Fixing #872#892
Conversation
`FinetunedTabPFNBase._fit` was overwriting `self.X_`/`self.y_` with the numpy arrays returned by sklearn validation, so the final inference estimator was refit on numpy inputs and never recorded the original DataFrame's feature names. Retain the raw inputs before validation so the inference model sees the DataFrame and sets `feature_names_in_`, avoiding spurious "X does not have valid feature names" warnings when predicting on DataFrames. Fixes #872.
|
Codex usage limits have been reached for code reviews. Please check with the admins of this repo to increase the limits by adding credits. |
There was a problem hiding this comment.
Code Review
This pull request aims to fix an issue where pandas feature names were dropped from the final inference model in FinetunedTabPFN estimators. The changes involve moving the assignment of raw training inputs before the validation step to ensure feature names are retained.

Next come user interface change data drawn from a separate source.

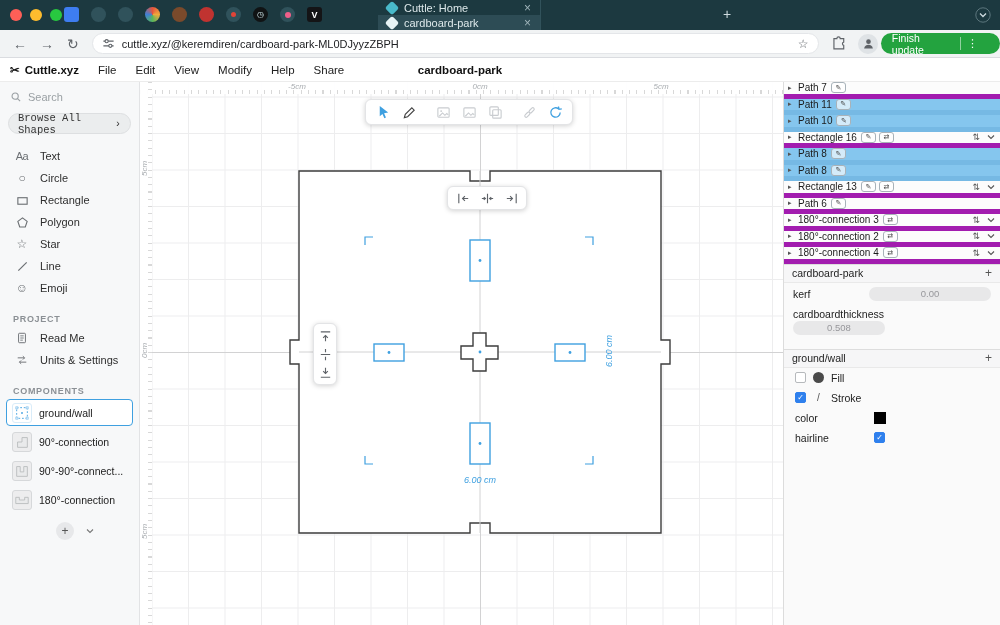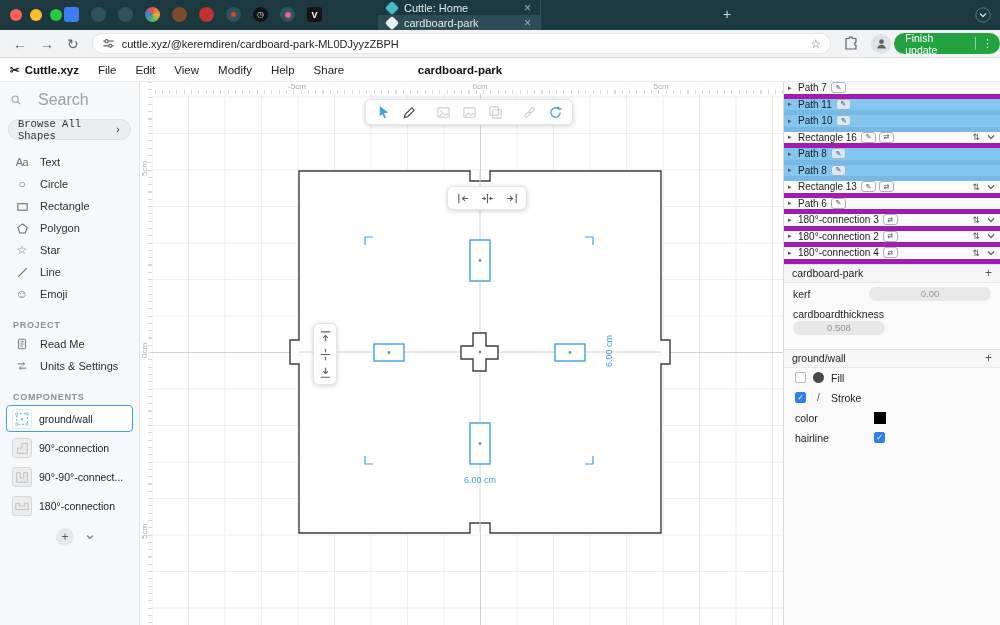--- a/index.html
+++ b/index.html
@@ -29,50 +29,50 @@
   .topchev{position:absolute;right:9px;top:7px;width:16px;height:16px;}
 
   
   .urlrow{position:absolute;top:30px;left:0;width:1000px;height:28px;background:#f1f3f4;border-bottom:1px solid #dadce0;display:flex;align-items:center;}
   .navic{color:#5f6368;font-size:14px;line-height:1;margin-left:13px;}
   .urlpill{margin-left:13px;width:742px;height:21px;background:#fff;border:1px solid #e4e6e9;border-radius:11px;display:flex;align-items:center;padding:0 9px;gap:7px;}
   .urltext{flex:1;font-size:11px;color:#202124;white-space:nowrap;overflow:hidden;}
   .star{color:#5f6368;font-size:12px;}
   .rowic{margin-left:12px;width:16px;height:16px;display:inline-flex;}
   .avatar{margin-left:12px;width:20px;height:20px;border-radius:50%;background:#dfe3e6;display:inline-flex;align-items:center;justify-content:center;}
-  .finishbtn{margin-left:3px;height:21px;background:#23a33f;border-radius:11px;color:#fff;font-size:10.5px;display:flex;align-items:center;padding:0 7px 0 11px;gap:7px;}
+  .finishbtn{margin-left:3px;height:21px;background:#23a33f;border-radius:11px;color:#fff;font-size:10.5px;display:flex;align-items:center;padding:0 22px 0 11px;gap:7px;}
   .finishbtn .dots{font-size:11px;border-left:1px solid rgba(255,255,255,.5);padding-left:6px;}
 
   
   .menubar{position:absolute;top:58px;left:0;width:1000px;height:24px;background:#fff;border-bottom:1px solid #ececec;display:flex;align-items:center;font-size:11.5px;color:#222;}
   .brand{display:flex;align-items:center;gap:5px;margin-left:10px;font-weight:700;color:#111;}
   .mi{margin-left:19px;}
   .doctitle{position:absolute;left:46%;transform:translateX(-50%);font-weight:600;color:#111;}
 
   
   .sidebar{position:absolute;top:82px;left:0;width:140px;height:543px;background:#f7f8f9;border-right:1px solid #e2e3e5;}
-  .search{display:flex;align-items:center;gap:16px;margin:9px 10px 0;color:#9aa0a4;font-size:16px;}
+  .search{display:flex;align-items:center;gap:6px;margin:9px 10px 0;color:#9aa0a4;font-size:11px;}
   .browse{margin:10px 8px 0;height:21px;background:#ebedee;border:1px solid #dddfe1;border-radius:12px;display:flex;align-items:center;justify-content:space-between;padding:0 9px;font-size:10.5px;color:#333;font-family:Liberation Mono, monospace;}
   .tools{margin-top:11px;}
   .trow{display:flex;align-items:center;height:22px;padding-left:13px;gap:9px;font-size:11px;color:#2e2e2e;}
   .ticon{width:18px;display:inline-flex;justify-content:center;color:#6b6f73;font-size:12px;}
   .ticon.aa{font-size:11px;letter-spacing:-.5px;}
   .shead{margin:15px 0 3px 13px;font-size:9px;letter-spacing:.7px;color:#8b9095;font-weight:700;}
   .prow2{display:flex;align-items:center;height:22px;padding-left:13px;gap:9px;font-size:11px;color:#2e2e2e;}
   .comp{display:flex;align-items:center;gap:7px;height:27px;margin:2px 6px;padding:0 5px;font-size:10.5px;color:#222;border:1px solid transparent;border-radius:4px;white-space:nowrap;}
   .comp.sel{background:#fff;border-color:#3fa0e0;}
   .cicon{width:20px;height:20px;background:#ededee;border:1px solid #d6d8da;border-radius:3px;display:inline-flex;align-items:center;justify-content:center;flex:0 0 auto;}
   .comp.sel .cicon{background:#fff;border-color:#d9ecf9;}
   .addrow{display:flex;align-items:center;gap:12px;margin:9px 0 0 56px;color:#555;}
   .addbtn{width:18px;height:18px;border-radius:50%;background:#e7e8ea;display:inline-flex;align-items:center;justify-content:center;font-size:12px;}
 
   
   .canvas{position:absolute;top:82px;left:140px;width:643px;height:543px;background:#fff;overflow:hidden;
     background-image:linear-gradient(#ededee 1px,transparent 1px),linear-gradient(90deg,#ededee 1px,transparent 1px);
-    background-size:36.5px 36.5px;background-position:0 14.5px,11.5px 0;}
+    background-size:36.5px 36.5px;background-position:0 14.5px,11.5px 0;font-style:italic;}
   .axis-v{position:absolute;left:340px;top:0;width:1px;height:543px;background:#d2d2d3;}
   .axis-h{position:absolute;top:270px;left:0;width:643px;height:1px;background:#d2d2d3;}
   .rulert{position:absolute;top:0;left:0;width:643px;height:12px;background:rgba(255,255,255,.95);}
   .rulert .ticks{position:absolute;bottom:0;left:0;right:0;height:4px;background:repeating-linear-gradient(90deg,#d8d8d8 0 1px,transparent 1px 7.3px);}
   .rtl{position:absolute;top:0;transform:translateX(-50%);font-size:8px;color:#a9adb1;}
   .rulerl{position:absolute;top:0;left:0;width:12px;height:543px;background:rgba(255,255,255,.95);}
   .rulerl .ticks{position:absolute;right:0;top:0;bottom:0;width:4px;background:repeating-linear-gradient(#d8d8d8 0 1px,transparent 1px 7.3px);}
   .rll{position:absolute;left:-9px;width:26px;text-align:center;transform:rotate(-90deg);font-size:8px;color:#a9adb1;}
   .dwg{position:absolute;left:145px;top:85px;}
   .tb{position:absolute;background:#fff;border:1px solid #e3e4e6;border-radius:6px;box-shadow:0 1px 5px rgba(0,0,0,.18);display:flex;align-items:center;}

A review comment suggests refactoring this logic to avoid setting fitted attributes before validation is complete, which could lead to inconsistent estimator states, and recommends explicitly capturing feature names and counts for better scikit-learn API compliance.
Issue
Closes #872
We can just store
self.X_ = Xwith the original data instead of afterensure_compatible_fit_inputs_sklearnwhich then anyways refits at a later point viaself.finetuned_inference_classifier_.fit(self.X_, self.y_)which internally re-runsensure_compatible_fit_inputs_sklearn.I could not identify why this could only be an "issue" when providing X_val as pointed out in the opened issue.